Soluço olhou rapidamente para as moças. Eram apenas garotas. Jovens, simples, claramente camponesas com vidas até então pacíficas, apavoradas demais com o que lhes cercava para olharem de volta a ele. Com exceção da ruiva ao seu lado. Esta observava sua espada com um misto de horror e fascínio e então o encarava de volta com suspeita e raiva. Estaria pronta para se defender se fosse necessário, podia sentir. Mas havia algo a mais nela, algo que... É claro!

— Não vão “resolver” nada com ela porque essa garota é nobre.

As expressões dos homens mudaram. Seria aquilo questionamento? Com certeza não estavam mais tão seguros de si.

— Não conseguiram perceber isso? — Sua atenção estava fixa em Ramond, desafiando-o com o olhar mesmo que sua voz estivesse mais calma. — Seria tão cego assim? Não viu as roupas melhores do que as de todas as outras? O cabelo melhor? A pele? Ou sua cabeça só consegue pensar em estuprar ela? Só um idiota levantaria um dedo contra ela sabendo que poderia conseguir muito mais cobrando um resgate à família.

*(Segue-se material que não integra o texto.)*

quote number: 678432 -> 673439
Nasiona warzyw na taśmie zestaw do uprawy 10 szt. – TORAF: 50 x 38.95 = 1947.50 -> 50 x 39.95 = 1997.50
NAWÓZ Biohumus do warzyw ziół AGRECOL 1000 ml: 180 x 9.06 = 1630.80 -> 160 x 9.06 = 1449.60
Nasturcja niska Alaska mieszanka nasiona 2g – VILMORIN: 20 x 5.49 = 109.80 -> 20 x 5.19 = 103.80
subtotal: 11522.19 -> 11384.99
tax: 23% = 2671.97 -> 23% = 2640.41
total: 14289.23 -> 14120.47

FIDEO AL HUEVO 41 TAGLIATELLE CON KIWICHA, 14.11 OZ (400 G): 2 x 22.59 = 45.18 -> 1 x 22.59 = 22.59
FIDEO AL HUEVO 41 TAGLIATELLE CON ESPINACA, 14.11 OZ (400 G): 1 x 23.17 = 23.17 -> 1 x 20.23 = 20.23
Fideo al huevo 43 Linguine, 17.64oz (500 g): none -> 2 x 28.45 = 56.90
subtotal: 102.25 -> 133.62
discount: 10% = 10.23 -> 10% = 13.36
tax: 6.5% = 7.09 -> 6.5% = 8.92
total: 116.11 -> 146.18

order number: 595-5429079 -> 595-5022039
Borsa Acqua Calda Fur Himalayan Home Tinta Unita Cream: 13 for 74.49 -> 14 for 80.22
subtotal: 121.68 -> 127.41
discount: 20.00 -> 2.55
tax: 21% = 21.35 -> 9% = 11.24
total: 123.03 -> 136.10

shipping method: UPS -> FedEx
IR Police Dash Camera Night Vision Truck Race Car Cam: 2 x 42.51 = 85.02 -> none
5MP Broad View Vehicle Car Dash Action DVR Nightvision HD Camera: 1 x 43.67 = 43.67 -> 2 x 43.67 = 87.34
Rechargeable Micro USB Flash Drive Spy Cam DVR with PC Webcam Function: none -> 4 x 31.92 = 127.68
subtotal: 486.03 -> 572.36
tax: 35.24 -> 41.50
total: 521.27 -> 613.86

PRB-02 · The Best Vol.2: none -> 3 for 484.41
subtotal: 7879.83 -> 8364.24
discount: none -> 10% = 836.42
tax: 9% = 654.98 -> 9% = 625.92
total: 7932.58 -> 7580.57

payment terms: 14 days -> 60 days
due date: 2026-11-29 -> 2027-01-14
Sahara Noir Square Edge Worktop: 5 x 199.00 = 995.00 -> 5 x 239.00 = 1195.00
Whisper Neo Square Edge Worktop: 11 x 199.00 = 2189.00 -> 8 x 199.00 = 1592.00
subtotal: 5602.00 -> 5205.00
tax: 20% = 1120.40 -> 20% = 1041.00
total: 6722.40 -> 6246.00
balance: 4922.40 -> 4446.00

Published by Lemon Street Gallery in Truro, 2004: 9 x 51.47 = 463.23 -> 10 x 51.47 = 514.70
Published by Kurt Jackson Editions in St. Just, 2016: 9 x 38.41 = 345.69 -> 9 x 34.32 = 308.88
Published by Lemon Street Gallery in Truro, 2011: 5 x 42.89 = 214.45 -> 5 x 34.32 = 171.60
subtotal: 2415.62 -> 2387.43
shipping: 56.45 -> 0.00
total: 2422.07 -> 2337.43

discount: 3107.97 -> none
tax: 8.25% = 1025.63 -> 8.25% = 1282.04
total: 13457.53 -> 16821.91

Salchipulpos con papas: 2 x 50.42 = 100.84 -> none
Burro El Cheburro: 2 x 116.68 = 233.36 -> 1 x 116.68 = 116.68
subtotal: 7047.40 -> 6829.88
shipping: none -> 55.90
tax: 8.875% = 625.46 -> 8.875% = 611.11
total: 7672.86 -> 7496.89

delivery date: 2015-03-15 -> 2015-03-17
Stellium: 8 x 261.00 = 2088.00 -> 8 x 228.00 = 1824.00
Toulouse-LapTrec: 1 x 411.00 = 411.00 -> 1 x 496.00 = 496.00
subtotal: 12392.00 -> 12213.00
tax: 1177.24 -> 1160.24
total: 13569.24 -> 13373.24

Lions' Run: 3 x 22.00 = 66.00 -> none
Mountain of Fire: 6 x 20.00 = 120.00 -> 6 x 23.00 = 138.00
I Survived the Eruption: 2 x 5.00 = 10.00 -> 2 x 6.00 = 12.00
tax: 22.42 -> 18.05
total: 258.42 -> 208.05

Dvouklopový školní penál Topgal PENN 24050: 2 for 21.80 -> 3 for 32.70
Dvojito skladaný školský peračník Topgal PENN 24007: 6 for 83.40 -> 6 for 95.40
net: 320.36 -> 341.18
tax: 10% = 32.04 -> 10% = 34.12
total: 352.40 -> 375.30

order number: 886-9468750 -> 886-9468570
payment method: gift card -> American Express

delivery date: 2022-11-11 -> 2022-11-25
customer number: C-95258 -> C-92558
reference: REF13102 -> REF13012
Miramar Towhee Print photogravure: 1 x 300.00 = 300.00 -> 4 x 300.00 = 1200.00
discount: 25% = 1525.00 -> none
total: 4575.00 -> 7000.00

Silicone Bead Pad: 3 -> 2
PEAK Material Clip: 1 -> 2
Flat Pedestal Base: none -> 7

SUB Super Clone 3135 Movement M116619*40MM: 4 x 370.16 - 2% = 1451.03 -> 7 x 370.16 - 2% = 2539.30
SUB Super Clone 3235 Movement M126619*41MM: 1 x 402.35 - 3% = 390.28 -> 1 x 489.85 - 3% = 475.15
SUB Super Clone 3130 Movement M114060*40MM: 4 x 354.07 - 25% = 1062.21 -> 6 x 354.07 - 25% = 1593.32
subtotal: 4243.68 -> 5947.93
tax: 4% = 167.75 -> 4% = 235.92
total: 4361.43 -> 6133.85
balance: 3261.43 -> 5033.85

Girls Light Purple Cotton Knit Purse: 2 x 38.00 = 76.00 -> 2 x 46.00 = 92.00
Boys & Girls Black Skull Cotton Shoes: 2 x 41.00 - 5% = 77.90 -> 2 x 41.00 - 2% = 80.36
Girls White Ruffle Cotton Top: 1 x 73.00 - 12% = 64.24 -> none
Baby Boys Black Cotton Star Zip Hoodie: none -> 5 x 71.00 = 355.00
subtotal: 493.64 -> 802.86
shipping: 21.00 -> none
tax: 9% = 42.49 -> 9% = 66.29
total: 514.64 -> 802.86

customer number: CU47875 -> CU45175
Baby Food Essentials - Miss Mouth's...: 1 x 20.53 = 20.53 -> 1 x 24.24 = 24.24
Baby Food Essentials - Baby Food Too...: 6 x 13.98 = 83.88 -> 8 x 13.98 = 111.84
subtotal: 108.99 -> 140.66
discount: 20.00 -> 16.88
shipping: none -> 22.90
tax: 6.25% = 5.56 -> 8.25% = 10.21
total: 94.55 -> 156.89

— Todo mundo aqui sabe que você tá pouco se fodendo pra um resgate! — Ramond cuspiu. — Ou acha que não sabemos que soltou a escrava do Thorstein de propósito já que é mole demais pra tomar alguém? Não foi criado com estômago de homem e agora quer se intrometer no que os outros fazem com as suas garotas.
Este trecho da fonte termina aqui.